BEGIN Input data
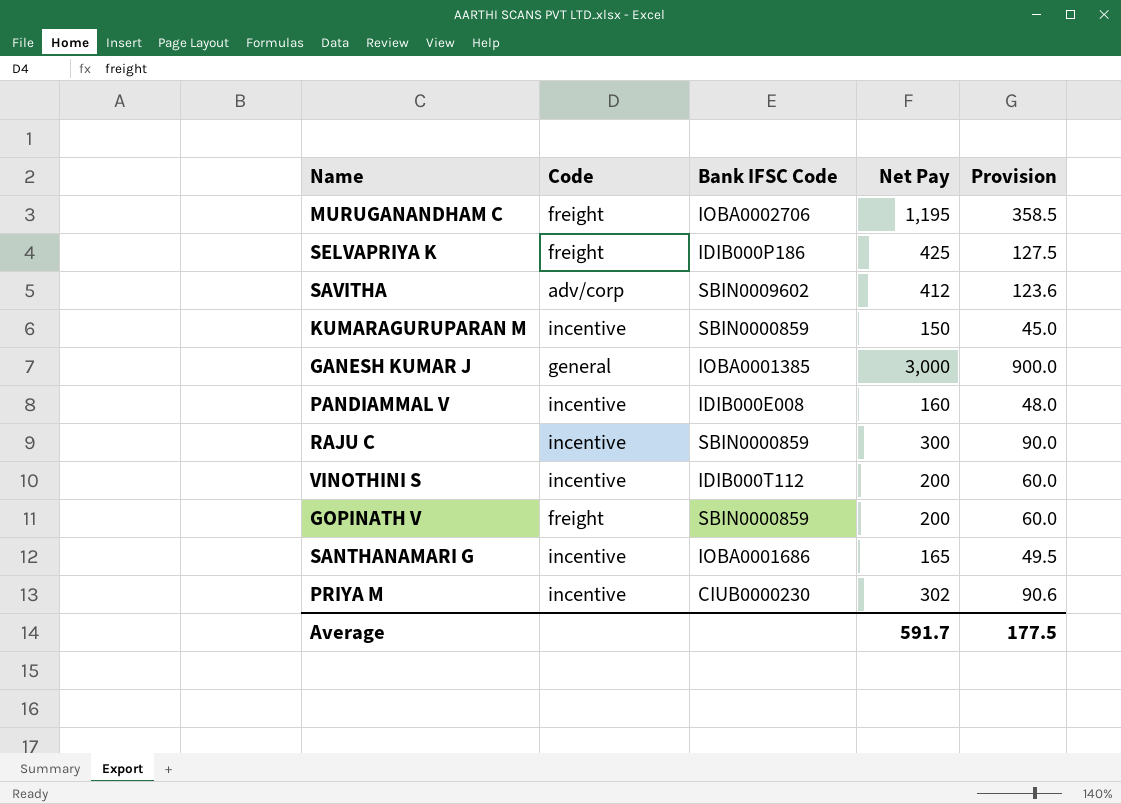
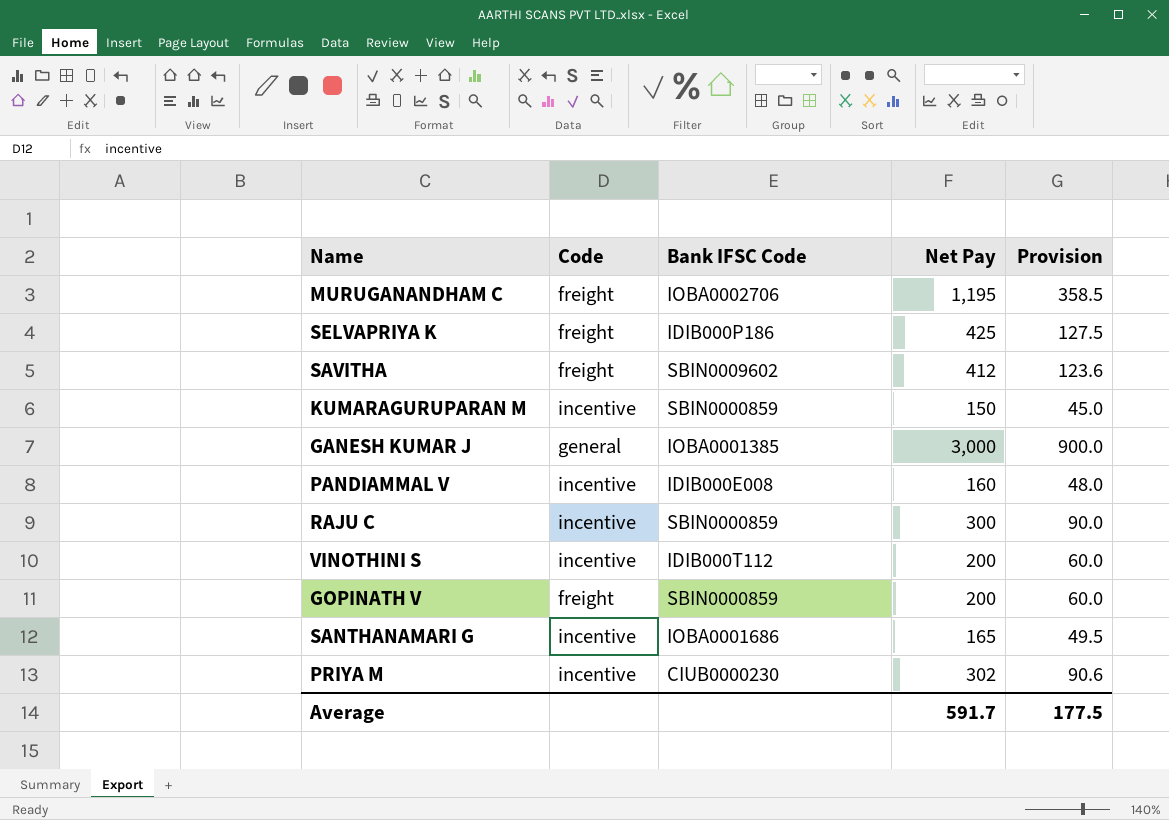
SAVITHA | Code: adv/corp -> freight

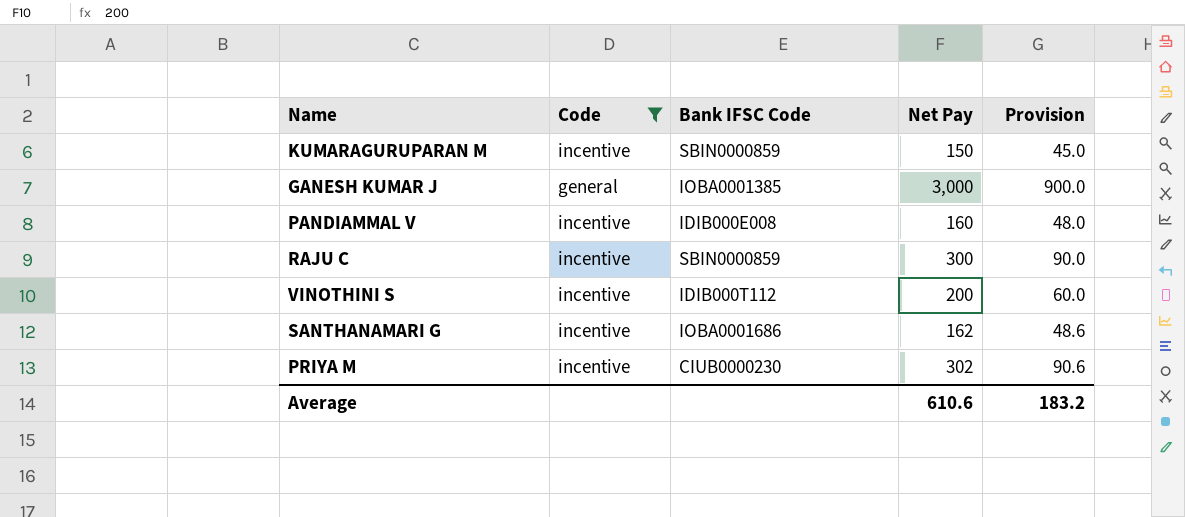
filter: none -> Code != freight
SANTHANAMARI G | Net Pay: 165 -> 162
SANTHANAMARI G | Provision: 49.5 -> 48.6
Average | Net Pay: 591.7 -> 610.6
Average | Provision: 177.5 -> 183.2

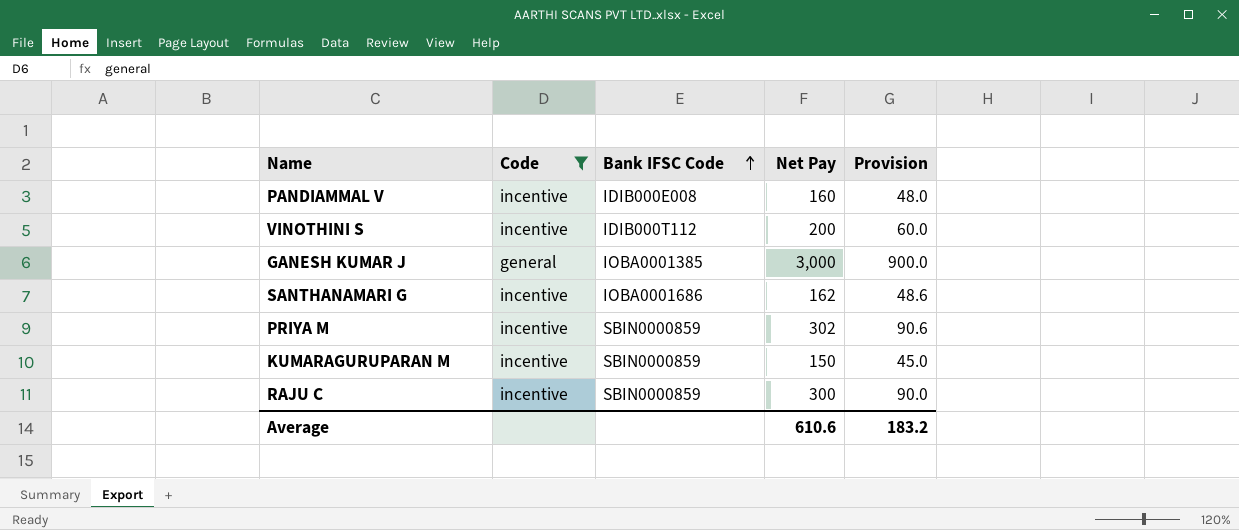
row order: none -> Bank IFSC Code ascending
PRIYA M | Bank IFSC Code: CIUB0000230 -> SBIN0000859

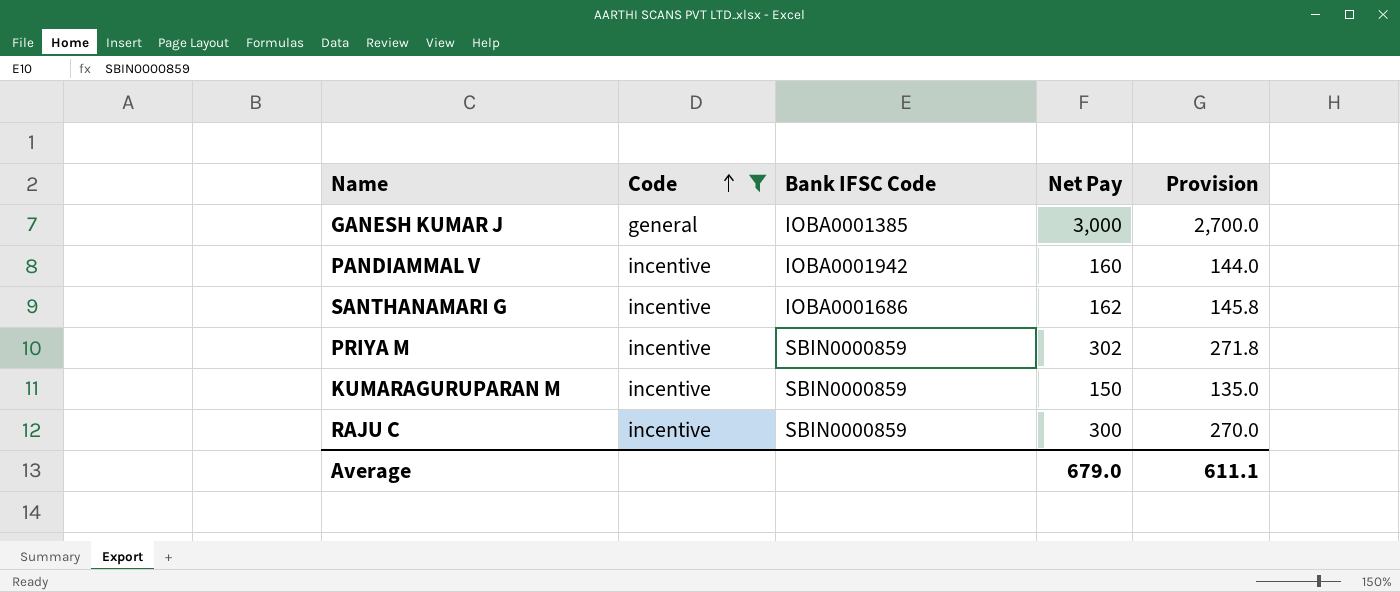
row order: Bank IFSC Code ascending -> Code ascending
column Provision | formula: [Net Pay] * 0.3 -> [Net Pay] * 0.9
row VINOTHINI S: incentive | IDIB000T112 | 200 | 60.0 -> none
PANDIAMMAL V | Bank IFSC Code: IDIB000E008 -> IOBA0001942
Average | Net Pay: 610.6 -> 679.0
Average | Provision: 183.2 -> 611.1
END Input data
• **The problem**:
Copy each line above that has the word "Bank".

• **Finished task**:
row order: none -> Bank IFSC Code ascending
PRIYA M | Bank IFSC Code: CIUB0000230 -> SBIN0000859
row order: Bank IFSC Code ascending -> Code ascending
PANDIAMMAL V | Bank IFSC Code: IDIB000E008 -> IOBA0001942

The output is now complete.